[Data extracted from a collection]
──────
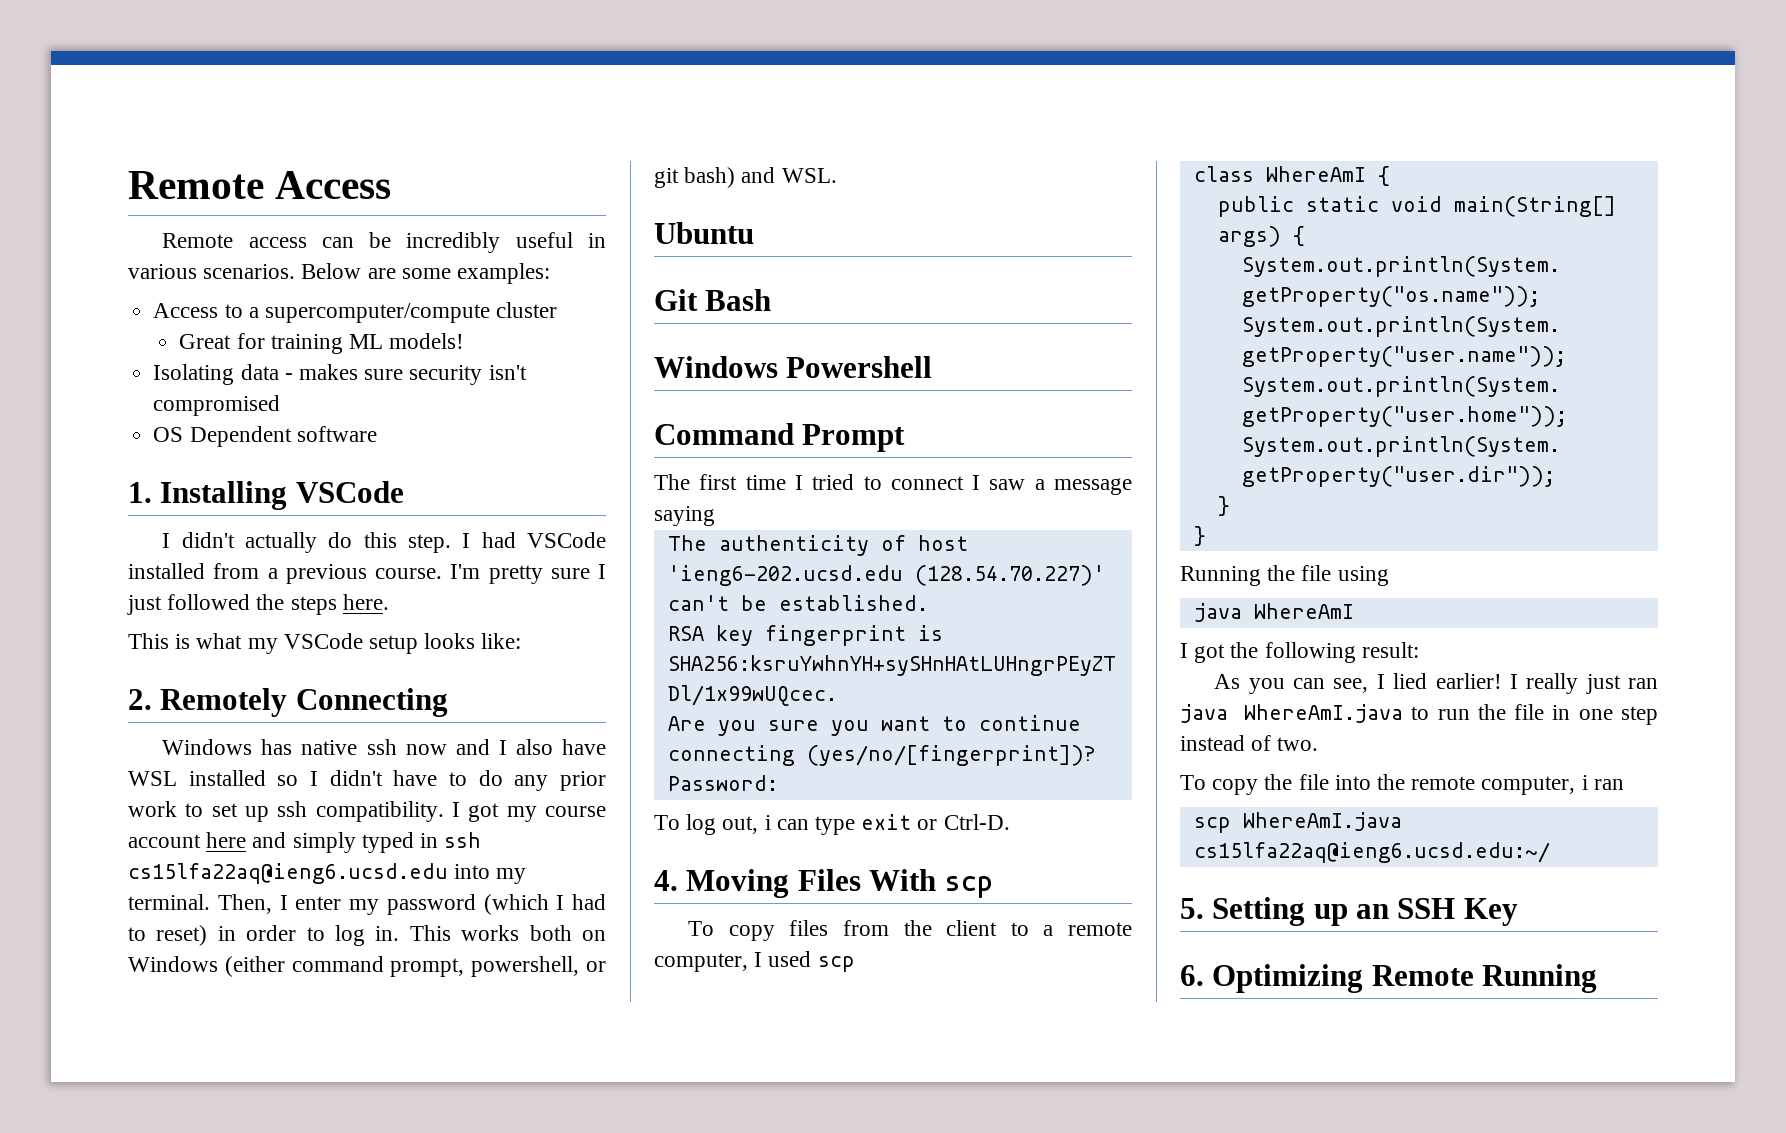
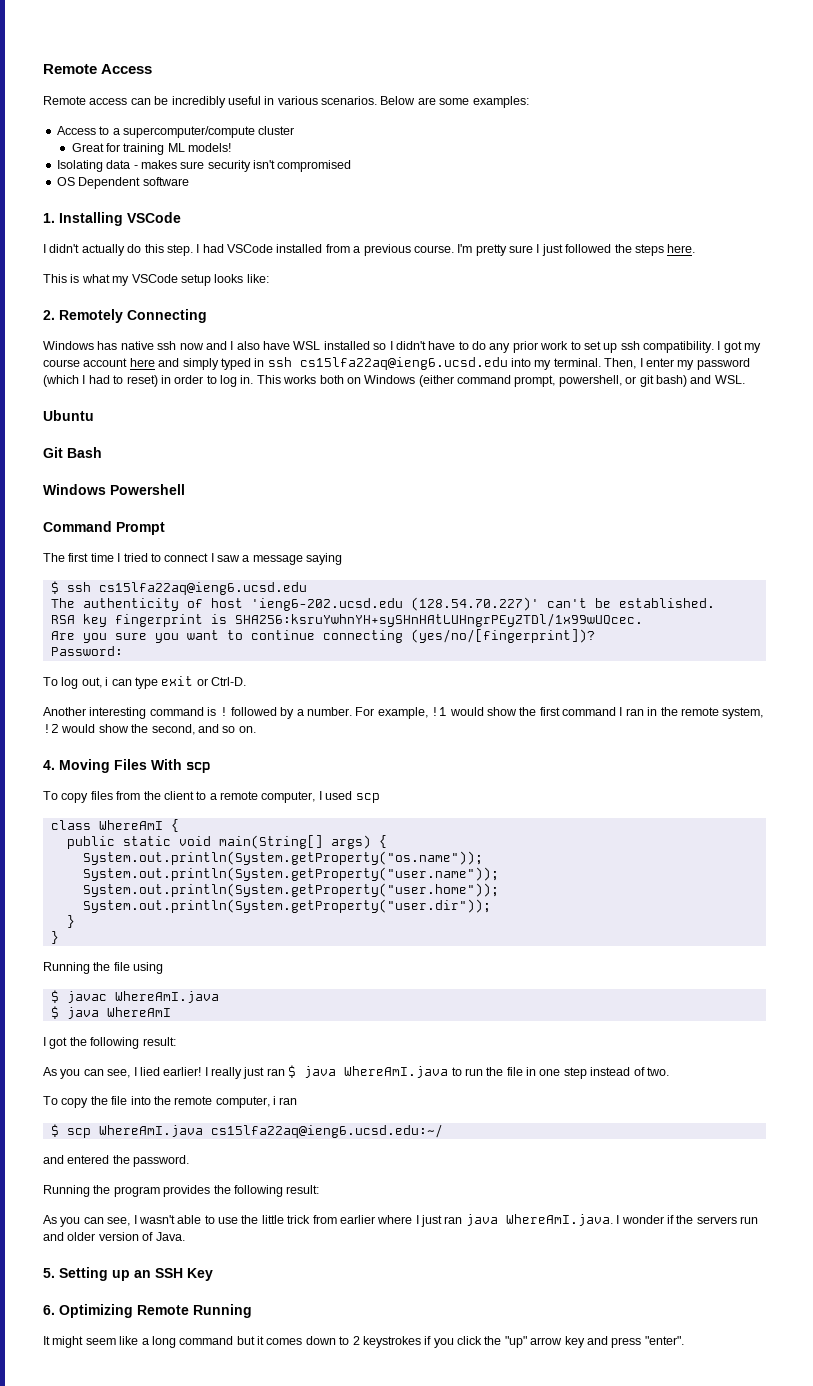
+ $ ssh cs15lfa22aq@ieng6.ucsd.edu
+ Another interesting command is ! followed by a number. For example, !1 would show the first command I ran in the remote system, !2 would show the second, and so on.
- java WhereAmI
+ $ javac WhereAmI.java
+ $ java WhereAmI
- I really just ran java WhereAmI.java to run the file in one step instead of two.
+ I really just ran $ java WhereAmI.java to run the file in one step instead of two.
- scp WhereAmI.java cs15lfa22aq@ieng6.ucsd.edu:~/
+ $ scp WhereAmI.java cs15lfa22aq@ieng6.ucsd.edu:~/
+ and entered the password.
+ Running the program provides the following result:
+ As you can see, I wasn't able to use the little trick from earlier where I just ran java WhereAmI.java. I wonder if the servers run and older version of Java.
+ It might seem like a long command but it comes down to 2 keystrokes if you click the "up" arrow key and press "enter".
──────
Which lines of the data include the word "file"? Copy each one.

**Answer box**.
- I really just ran java WhereAmI.java to run the file in one step instead of two.
+ I really just ran $ java WhereAmI.java to run the file in one step instead of two.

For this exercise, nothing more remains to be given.